--- Information supplied ---

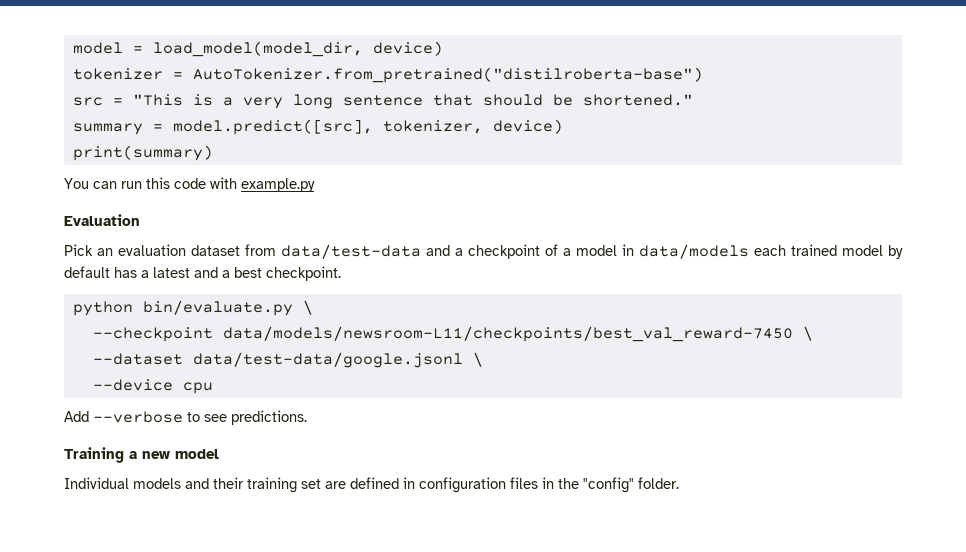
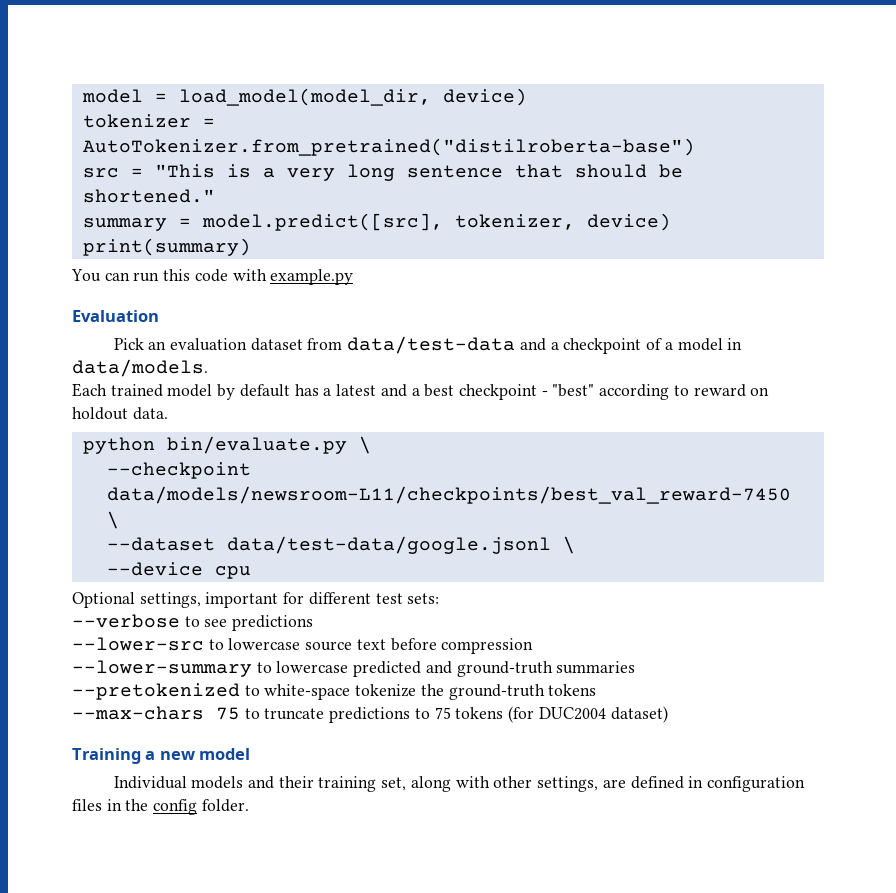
- Pick an evaluation dataset from data/test-data and a checkpoint of a model in data/models each trained model by default has a latest and a best checkpoint.
+ Pick an evaluation dataset from data/test-data and a checkpoint of a model in data/models.
+ Each trained model by default has a latest and a best checkpoint - "best" according to reward on holdout data.
- Add --verbose to see predictions.
+ Optional settings, important for different test sets:
+ --verbose to see predictions
+ --lower-src to lowercase source text before compression
+ --lower-summary to lowercase predicted and ground-truth summaries
+ --pretokenized to white-space tokenize the ground-truth tokens
+ --max-chars 75 to truncate predictions to 75 tokens (for DUC2004 dataset)
- Individual models and their training set are defined in configuration files in the "config" folder.
+ Individual models and their training set, along with other settings, are defined in configuration files in the config folder.

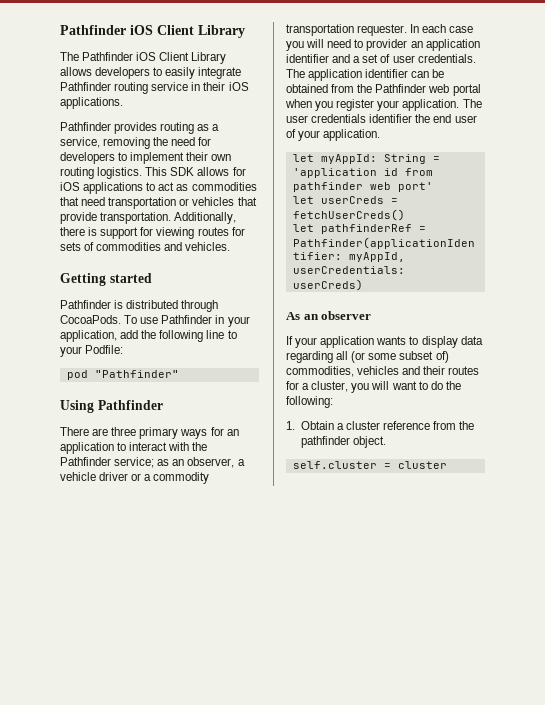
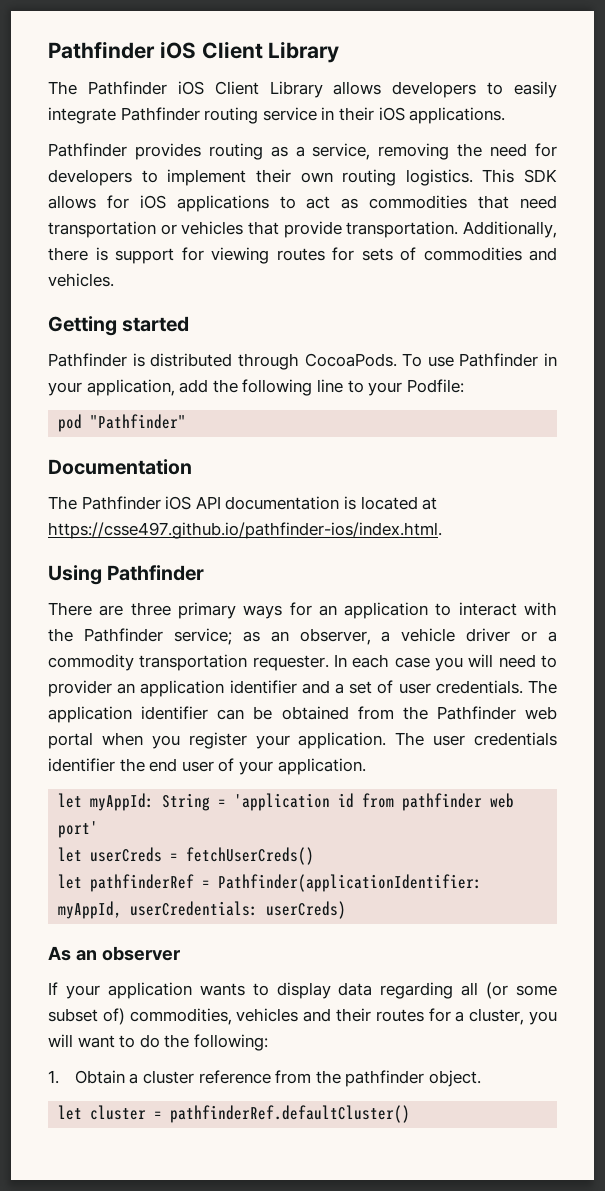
+ Documentation
+ The Pathfinder iOS API documentation is located at https://csse497.github.io/pathfinder-ios/index.html.
- self.cluster = cluster
+ let cluster = pathfinderRef.defaultCluster()

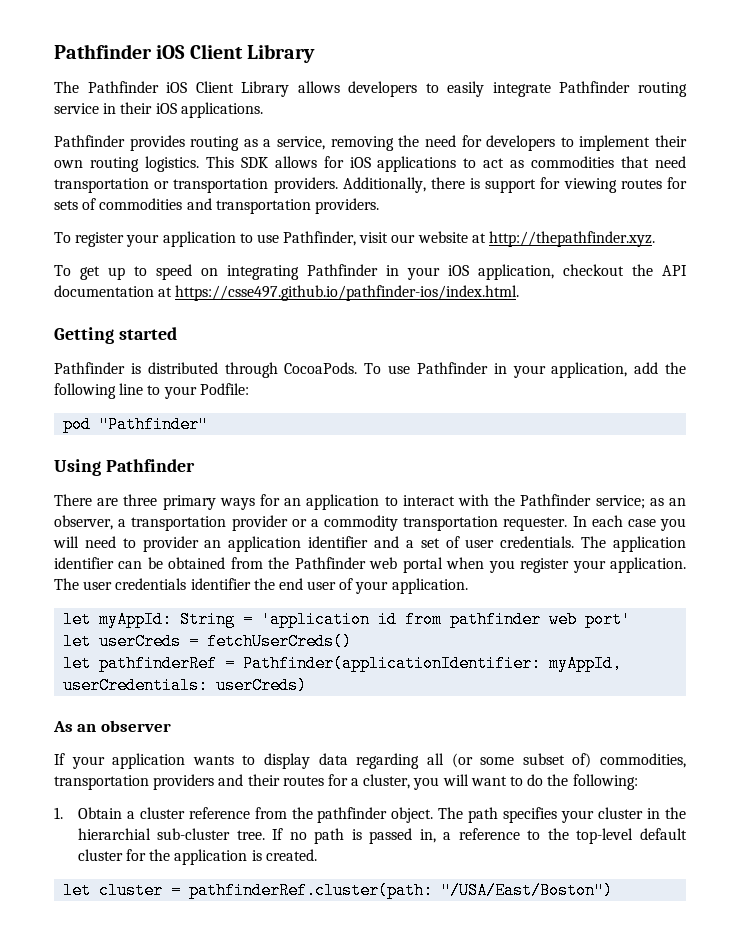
- This SDK allows for iOS applications to act as commodities that need transportation or vehicles that provide transportation.
+ This SDK allows for iOS applications to act as commodities that need transportation or transportation providers.
- Additionally, there is support for viewing routes for sets of commodities and vehicles.
+ Additionally, there is support for viewing routes for sets of commodities and transportation providers.
+ To register your application to use Pathfinder, visit our website at http://thepathfinder.xyz.
+ To get up to speed on integrating Pathfinder in your iOS application, checkout the API documentation at https://csse497.github.io/pathfinder-ios/index.html.
- Documentation
- The Pathfinder iOS API documentation is located at https://csse497.github.io/pathfinder-ios/index.html.
- There are three primary ways for an application to interact with the Pathfinder service; as an observer, a vehicle driver or a commodity transportation requester.
+ There are three primary ways for an application to interact with the Pathfinder service; as an observer, a transportation provider or a commodity transportation requester.
- If your application wants to display data regarding all (or some subset of) commodities, vehicles and their routes for a cluster, you will want to do the following:
+ If your application wants to display data regarding all (or some subset of) commodities, transportation providers and their routes for a cluster, you will want to do the following:
+ The path specifies your cluster in the hierarchial sub-cluster tree. If no path is passed in, a reference to the top-level default cluster for the application is created.
- let cluster = pathfinderRef.defaultCluster()
+ let cluster = pathfinderRef.cluster(path: "/USA/East/Boston")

---

◆ What the task requires: Give back exactly the lines of the listing above that run from the line with "- There are" to the line with "of) commodities, transportation", inclusive.

◆ Output of the exercise:
- There are three primary ways for an application to interact with the Pathfinder service; as an observer, a vehicle driver or a commodity transportation requester.
+ There are three primary ways for an application to interact with the Pathfinder service; as an observer, a transportation provider or a commodity transportation requester.
- If your application wants to display data regarding all (or some subset of) commodities, vehicles and their routes for a cluster, you will want to do the following:
+ If your application wants to display data regarding all (or some subset of) commodities, transportation providers and their routes for a cluster, you will want to do the following:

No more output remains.